§ About this exercise
Your answer must be the lines from the top of the listing below through the line that holds "(Cambridge Dictionary, (2020).", retyped exactly, with no pictures.
# # # #
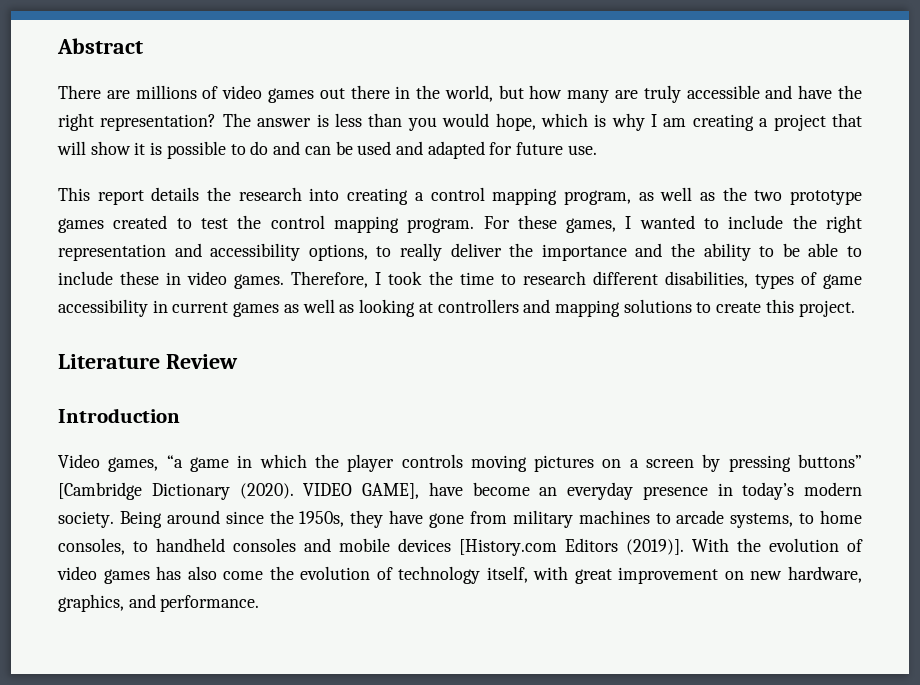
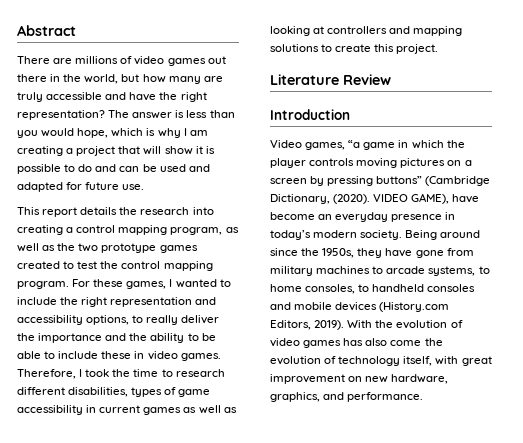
- Video games, “a game in which the player controls moving pictures on a screen by pressing buttons” [Cambridge Dictionary (2020).
+ Video games, “a game in which the player controls moving pictures on a screen by pressing buttons” (Cambridge Dictionary, (2020).
- VIDEO GAME], have become an everyday presence in today’s modern society.
+ VIDEO GAME), have become an everyday presence in today’s modern society.
- Being around since the 1950s, they have gone from military machines to arcade systems, to home consoles, to handheld consoles and mobile devices [History.com Editors (2019)].
+ Being around since the 1950s, they have gone from military machines to arcade systems, to home consoles, to handheld consoles and mobile devices (History.com Editors, 2019).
# # # #
§ Task result
- Video games, “a game in which the player controls moving pictures on a screen by pressing buttons” [Cambridge Dictionary (2020).
+ Video games, “a game in which the player controls moving pictures on a screen by pressing buttons” (Cambridge Dictionary, (2020).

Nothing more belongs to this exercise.